Re: [EXTERNAL]: Re: [EXTERNAL]: Re: UPSERT in Postgres - Mailing list pgsql-general

From Louis Tian
Subject Re: [EXTERNAL]: Re: [EXTERNAL]: Re: UPSERT in Postgres
Date
Msg-id SY4P282MB10528232872C012334DEEA30A6949@SY4P282MB1052.AUSP282.PROD.OUTLOOK.COM
Whole thread Raw
In response to Re: [EXTERNAL]: Re: UPSERT in Postgres  (Israel Brewster <ijbrewster@alaska.edu>)
List pgsql-general



From: Israel Brewster <ijbrewster@alaska.edu>
Sent: Sunday, April 9, 2023 3:09 AM
To: Louis Tian <louis.tian@aquamonix.com.au>
Cc: Peter Geoghegan <pg@bowt.ie>; pgsql-general@lists.postgresql.org <pgsql-general@lists.postgresql.org>
Subject: [EXTERNAL]: Re: [EXTERNAL]: Re: UPSERT in Postgres
 
Thanks Israel. Your example really helped me to understand where we differ. 

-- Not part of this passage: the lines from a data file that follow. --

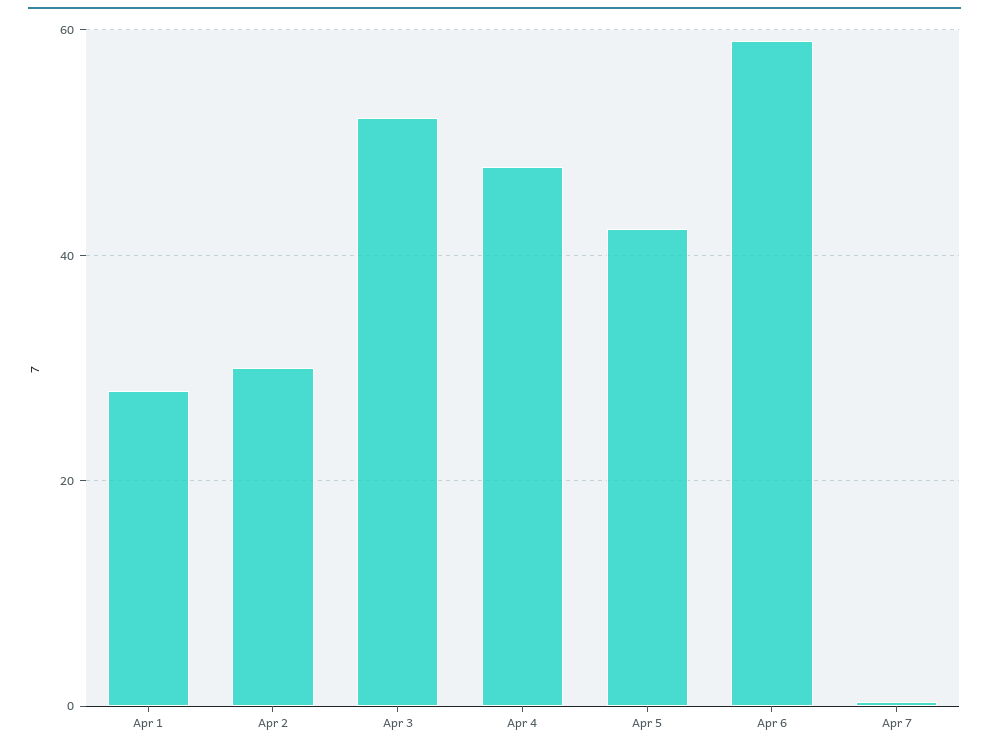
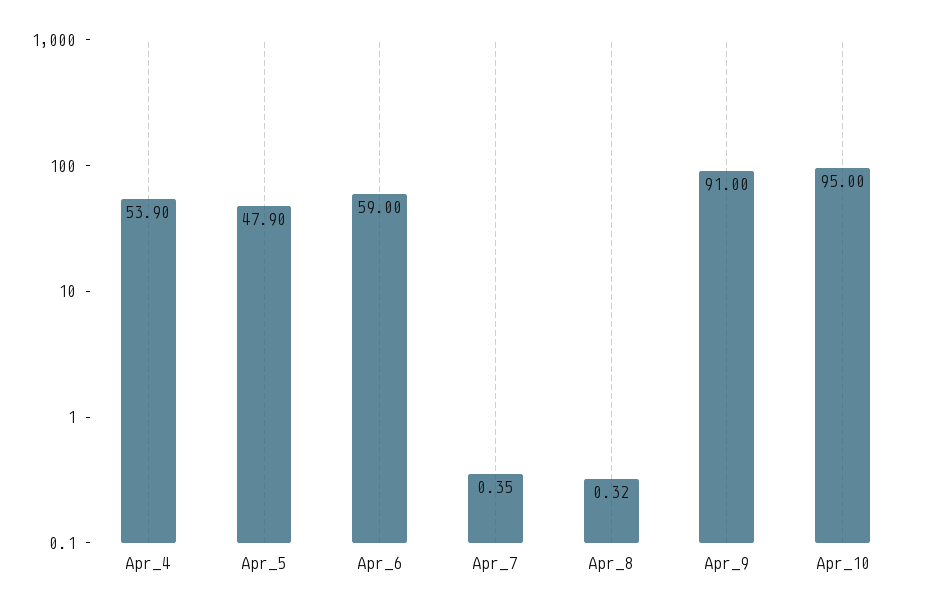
Apr 1: 28 -> none
Apr 2: 30 -> none
Apr 3: 52 -> none
Apr 4: 48 -> 53.9
Apr 5: 42 -> 47.9
Apr_8: none -> 0.32
Apr_9: none -> 91
Apr_10: none -> 95

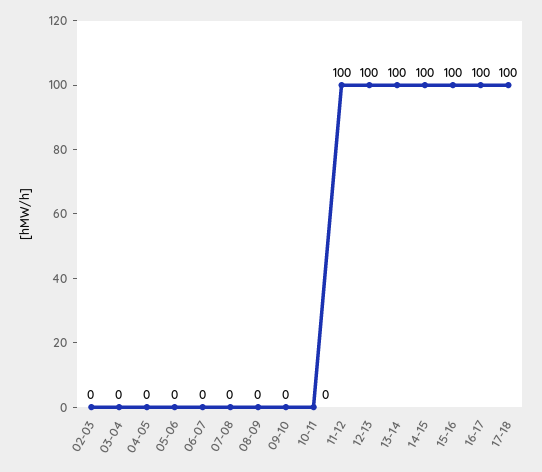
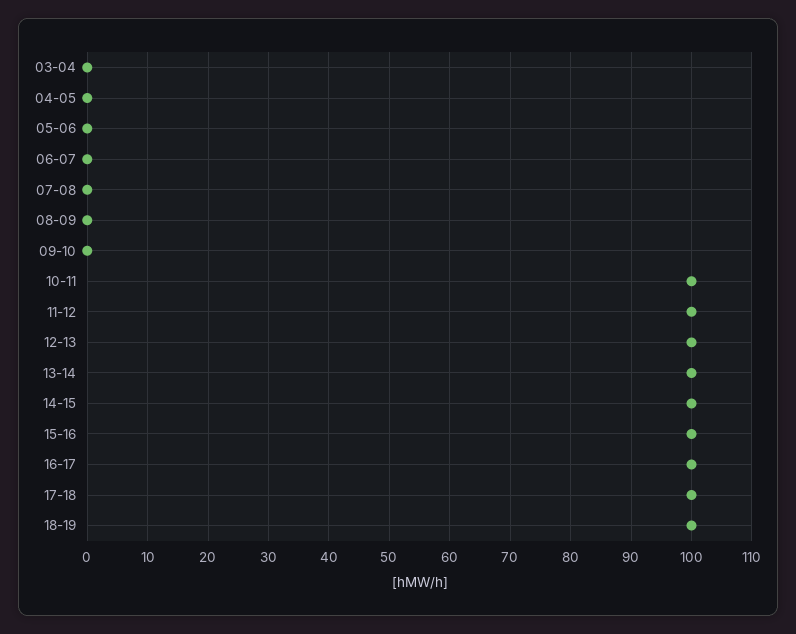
02-03: 0 -> none
10-11: 0 -> 100
18-19: none -> 100

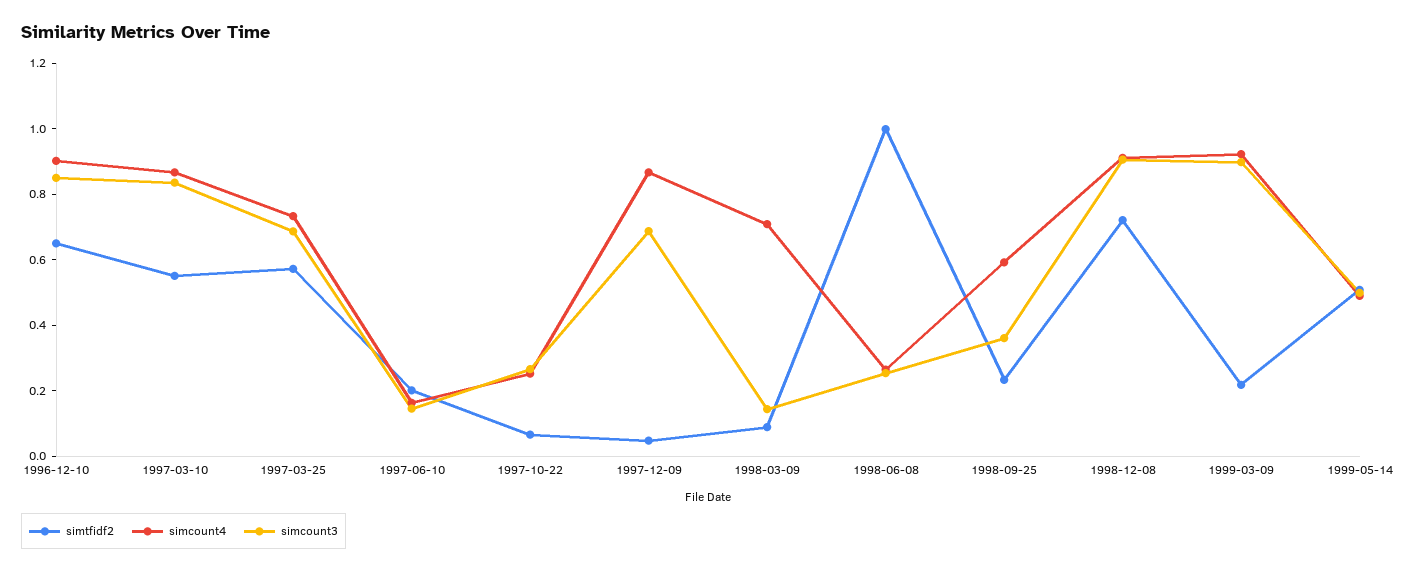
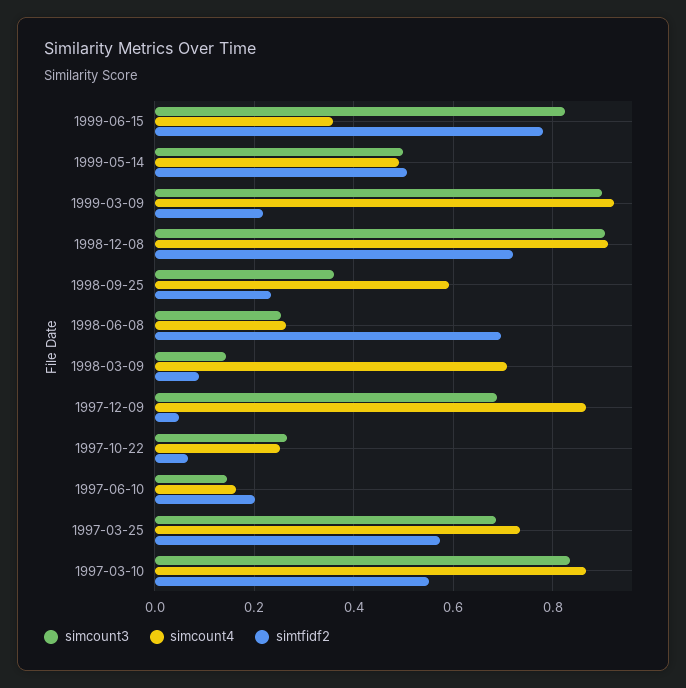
simtfidf2, 1996-12-10: 0.65 -> none
simcount4, 1996-12-10: 0.9 -> none
simcount3, 1996-12-10: 0.85 -> none
simtfidf2, 1998-06-08: 1 -> 0.7
simcount3, 1999-06-15: none -> 0.82
simcount4, 1999-06-15: none -> 0.36
simtfidf2, 1999-06-15: none -> 0.78

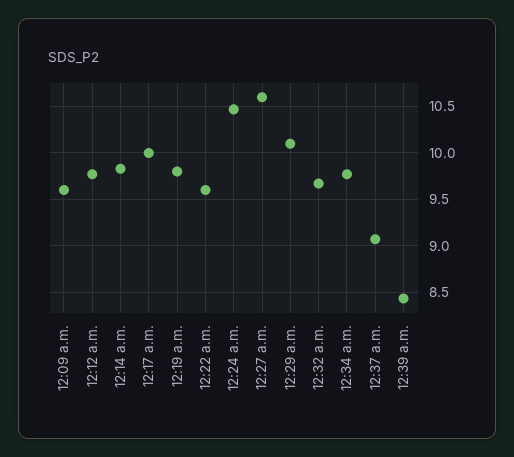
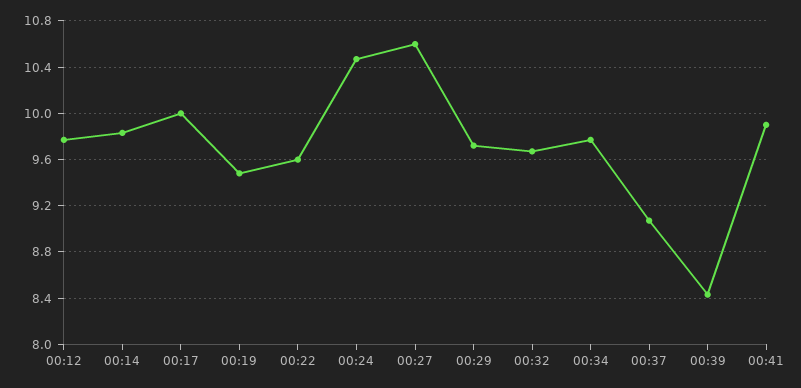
12:09 a.m.: 9.6 -> none
12:19 a.m.: 9.8 -> 9.5
12:29 a.m.: 10.1 -> 9.7
00:41: none -> 9.9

Not necessarily. Consider the following UPSERT statement:
> INSERT INTO customer_order_counts (customer_id,order_count) VALUES (123456, 1) ON CONFLICT (customer_id) DO UPDATE SET order_count=customer_order_counts.order_count+1;
 
Yes, you are 100% right that is not idempotent statement. But that's not because UPSERT is idempotent ​*operation*. I am making a distinction between an operation and statement here. 
This statement is not idempotent is not because UPSERT operation is not idempotent, it is because the value being upsert is different in the statement each time you run that statement. 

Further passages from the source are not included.